> Available data:
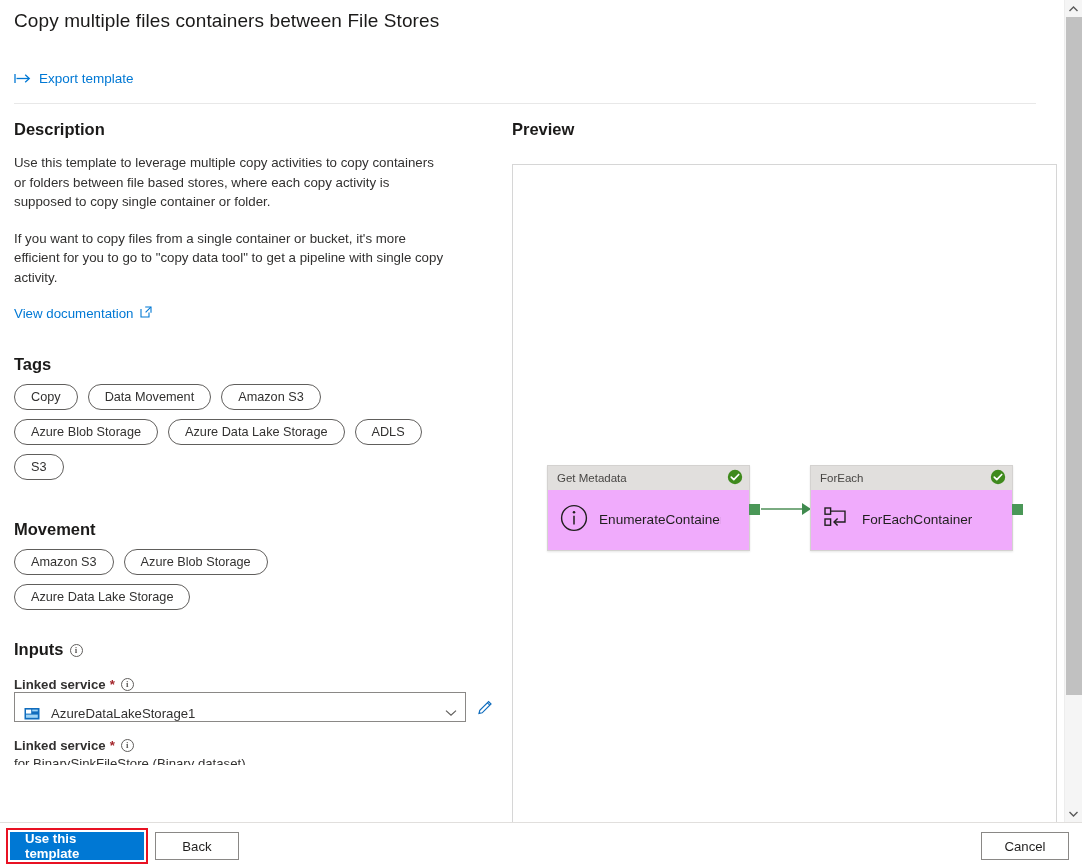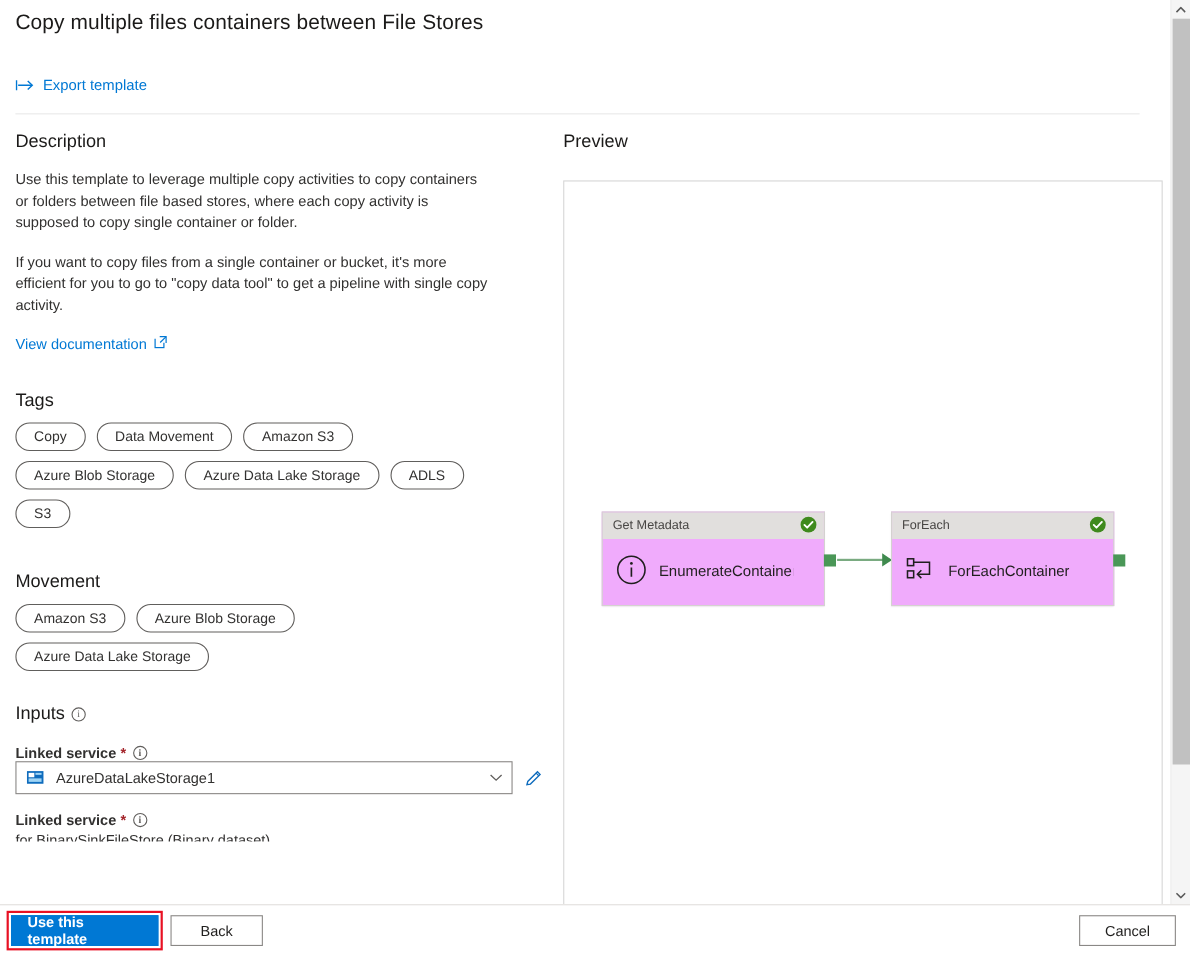--- a/index.html
+++ b/index.html
@@ -44,7 +44,7 @@
   .left-col { position: absolute; left: 14px; top: 120px; width: 450px; }
 
   .sec-head {
-    font-size: 16.5px; font-weight: 400; color: #1b1a19;
+    font-size: 16.5px; font-weight: 700; color: #1b1a19;
     margin: 0 0 14px 0;
   }
   .sec-head.tight { margin-bottom: 10px; }

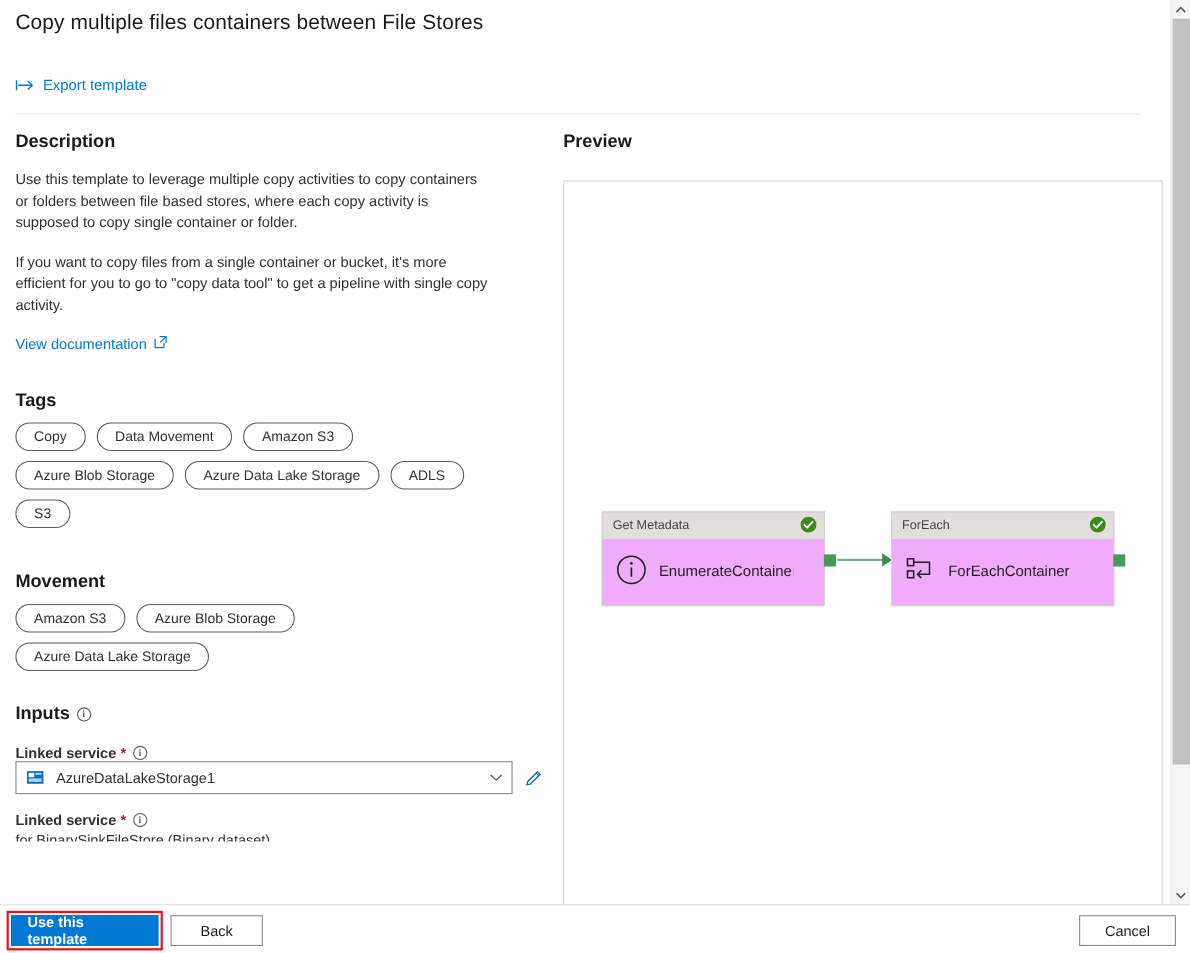--- a/index.html
+++ b/index.html
@@ -91,7 +91,7 @@
   .field-row { display: flex; align-items: center; gap: 11px; }
   .combo {
     position: relative;
-    display: flex; align-items: center;
+    display: flex; align-items: flex-end;
     width: 484px; height: 30px;
     border: 1px solid #8a8886; background: #fff;
     padding: 0 8px 0 9px; cursor: pointer;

> Exercise goal: Show each line from the material above where the string "margin" can be found.

> Answer to this problem:
     margin: 0 0 14px 0;
   .sec-head.tight { margin-bottom: 10px; }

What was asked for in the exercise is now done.